1. Ma très chère Soeur et Fille dans le Christ, le doux Jésus, moi, Catherine, la servante et l'esclave des serviteurs de Jésus-Christ, je t'écris dans son précieux sang, avec le désir de te voir baignée et noyée dans le sang de Jésus crucifié. Dans ce sang tu trouveras le feu de la divine charité, tu goûteras la beauté de l'âme et sa haute dignité. Car Dieu, en regardant en lui-même, se passionna pour la beauté de sa créature, et, comme transporté d'amour, il la créa à son image et à sa ressemblance.

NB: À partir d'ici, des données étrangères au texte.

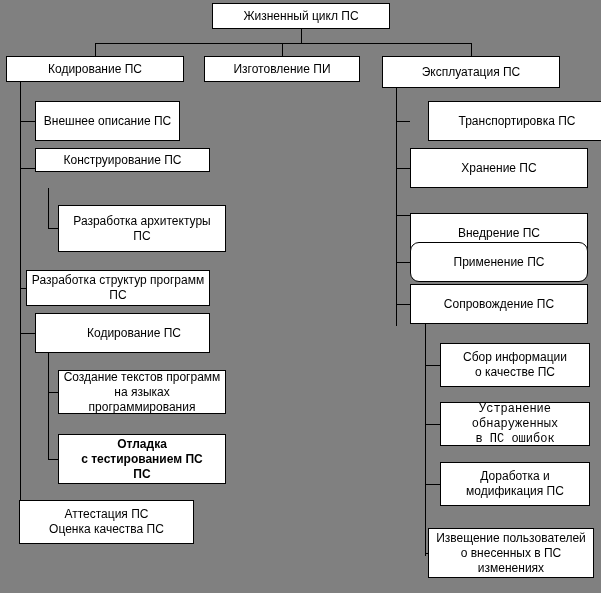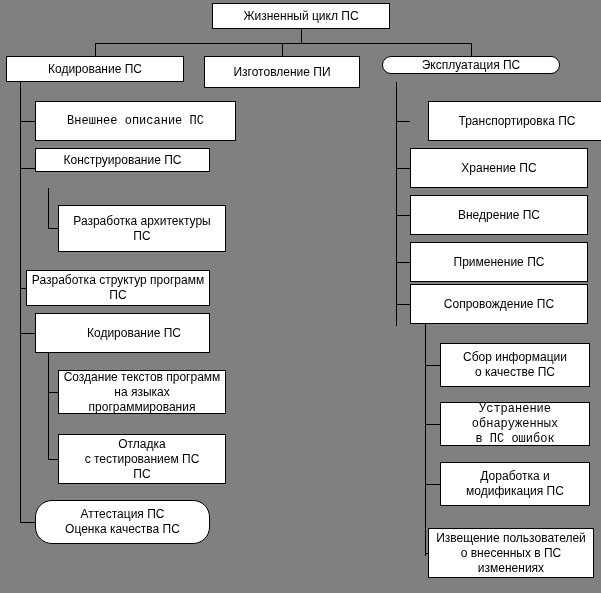--- a/index.html
+++ b/index.html
@@ -73,60 +73,60 @@
     <div class="line hline" style="left: 425px; top: 365px; width: 15px;"></div>
     <div class="line hline" style="left: 425px; top: 424px; width: 15px;"></div>
     <div class="line hline" style="left: 425px; top: 484px; width: 15px;"></div>
     <div class="line hline" style="left: 425px; top: 553px; width: 3px;"></div>
     <div class="node" style="left: 212px; top: 3px; width: 178px; height: 26px;">
       <span>Жизненный цикл ПС</span>
     </div>
     <div class="node" style="left: 6px; top: 56px; width: 178px; height: 26px;">
       <span>Кодирование ПС</span>
     </div>
-    <div class="node" style="left: 204px; top: 56px; width: 156px; height: 32px;">
+    <div class="node" style="left: 204px; top: 56px; width: 156px; height: 26px;">
       <span>Изготовление ПИ</span>
     </div>
-    <div class="node" style="left: 382px; top: 56px; width: 178px; height: 18px; border-radius: 11px;">
+    <div class="node" style="left: 382px; top: 56px; width: 178px; height: 32px;">
       <span>Эксплуатация ПС</span>
     </div>
-    <div class="node" style="left: 35px; top: 101px; width: 201px; height: 40px; font-family: Liberation Mono, monospace;">
+    <div class="node" style="left: 35px; top: 101px; width: 145px; height: 40px;">
       <span>Внешнее описание ПС</span>
     </div>
     <div class="node" style="left: 35px; top: 148px; width: 175px; height: 24px;">
       <span>Конструирование ПС</span>
     </div>
     <div class="node" style="left: 58px; top: 205px; width: 168px; height: 47px;">
       <span>Разработка архитектуры ПС</span>
     </div>
     <div class="node" style="left: 26px; top: 270px; width: 184px; height: 36px;">
       <span>Разработка структур программ ПС</span>
     </div>
     <div class="node" style="left: 35px; top: 313px; width: 175px; height: 40px; padding-left: 27px;">
       <span>Кодирование ПС</span>
     </div>
     <div class="node" style="left: 58px; top: 370px; width: 168px; height: 44px;">
       <span>Создание текстов программ<br>на языках программирования</span>
     </div>
-    <div class="node" style="left: 58px; top: 434px; width: 168px; height: 50px;">
+    <div class="node" style="left: 58px; top: 434px; width: 168px; height: 50px; font-weight: bold;">
       <span>Отладка<br>с тестированием ПС<br>ПС</span>
     </div>
-    <div class="node" style="left: 35px; top: 500px; width: 175px; height: 44px; border-radius: 17px;">
+    <div class="node" style="left: 19px; top: 500px; width: 175px; height: 44px;">
       <span>Аттестация ПС<br>Оценка качества ПС</span>
     </div>
     <div class="node" style="left: 410px; top: 101px; width: 178px; height: 40px; margin-left: 18px;">
       <span>Транспортировка ПС</span>
     </div>
     <div class="node" style="left: 410px; top: 148px; width: 178px; height: 40px;">
       <span>Хранение ПС</span>
     </div>
-    <div class="node" style="left: 410px; top: 195px; width: 178px; height: 40px;">
+    <div class="node" style="left: 410px; top: 213px; width: 178px; height: 40px;">
       <span>Внедрение ПС</span>
     </div>
-    <div class="node" style="left: 410px; top: 242px; width: 178px; height: 40px;">
+    <div class="node" style="left: 410px; top: 242px; width: 178px; height: 40px; border-radius: 9px;">
       <span>Применение ПС</span>
     </div>
     <div class="node" style="left: 440px; top: 343px; width: 150px; height: 44px;">
       <span>Сбор информации<br>о качестве ПС</span>
     </div>
     <div class="node" style="left: 410px; top: 284px; width: 178px; height: 40px;">
       <span>Сопровождение ПС</span>
     </div>
     <div class="node" style="left: 440px; top: 402px; width: 150px; height: 44px; font-family: Liberation Mono, monospace;">
       <span>Устранение обнаруженных<br>в ПС ошибок</span>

L'homme ignorant perdit la noblesse et la beauté de l'innocence par le péché mortel, en désobéissant à Dieu; et Dieu, qui aimait le Verbe, son Fils unique, lui ordonna de nous rendre avec son sang, la vie et la beauté de l'innocence; car c'est dans ce sang que furent lavées et que se lavent les souillures de nos fautes. Tu vois donc que c'est dans ce sang que se trouve et se goûte la beauté de l'âme et l'âme doit donc s'y plonger pour concevoir un plus grand amour de l'honneur de Dieu et du salut des âmes, en suivant la doctrine du doux et tendre Verbe.

2. Méprise-toi, ma chère Fille, ne te recherche pas pour toi, mais pour Dieu; cherche Dieu et le prochain [1167] avec zèle, pour la gloire, l'honneur du nom de Dieu et pour le salut des âmes, en offrant d'humbles et continuelles prières avec un ardent désir, en la présence de la divine Bonté. C'est le moment de prendre cette nourriture des âmes sur la table de la très sainte Croix il faut toujours le faire, mais jamais tu ne verras un moment où ce soir si nécessaire. Ma chère Fille, contemple avec douleur et amertume ces ténèbres qui sont venues dans l'Eglise. Tout secours humain paraît manquer; il faut que tu invoques le secours d'en haut avec les autres serviteurs et servantes de Dieu. Prends garde de tomber dans la négligence; c'est le temps de veiller, et non de dormir. Tu sais bien que l'ennemi est aux portes: si les gardes et les habitants de la cité dorment, il n'y a pas de doute qu'ils la perdront. Nous sommes entourés d'une foule d'ennemis, et notre âme doit savoir que le monde, notre propre faiblesse, et le démon avec toutes ses pensées, ne dorment jamais, mais qu'ils sont toujours attentifs à voir si nous dormons, pour pouvoir entrer et dévaster, comme des voleurs, la cité de notre âme.

3. Le corps mystique de la sainte Eglise aussi est entouré de nombreux ennemis. Tu vois que ceux qui devaient être les colonnes et les défenseurs de l'Eglise en sont devenus les persécuteurs par les ténèbres de l'hérésie. Il ne faut donc pas dormir, mais il faut les vaincre par les veilles, les larmes, les sueurs, les douloureux et tendres désirs, avec une humble et continuelle prière. Agis comme l'enfant fidèle de la sainte Eglise; prie et supplie le Dieu tout-puissant pour qu'il répare tout le mal; conjure-le [1168] de fortifier le Saint-Père et de l'éclairer: je parle d'Urbain VI, le vrai Pape, le Vicaire du Christ sur terre. Je le reconnais, et nous devons le reconnaître devant le monde entier, et celui qui dit et fait le contraire, nous ne devons jamais le croire, et préférer plutôt la mort. Baigne-toi dans le précieux Sang, et qu'aucun scrupule, qu'aucune crainte servile ne t'en séparent jamais. Oui, cachons-nous dans le côté de Jésus crucifié; c'est dans cette retraite que nous trouverons l'abondance du Sang; autrement nous marcherions dans les ténèbres et nous nous aimerions nous-mêmes. J'ai compris que c'est le seul moyen et je t'ai dit que je désirais te voir baignée et noyée dans le sang de Jésus crucifié, et je veux que tu le fasses. Je termine. Demeure dans ]a sainte et douce dilection de Dieu; aie désir et faim de son honneur. Doux Jésus, Jésus amour.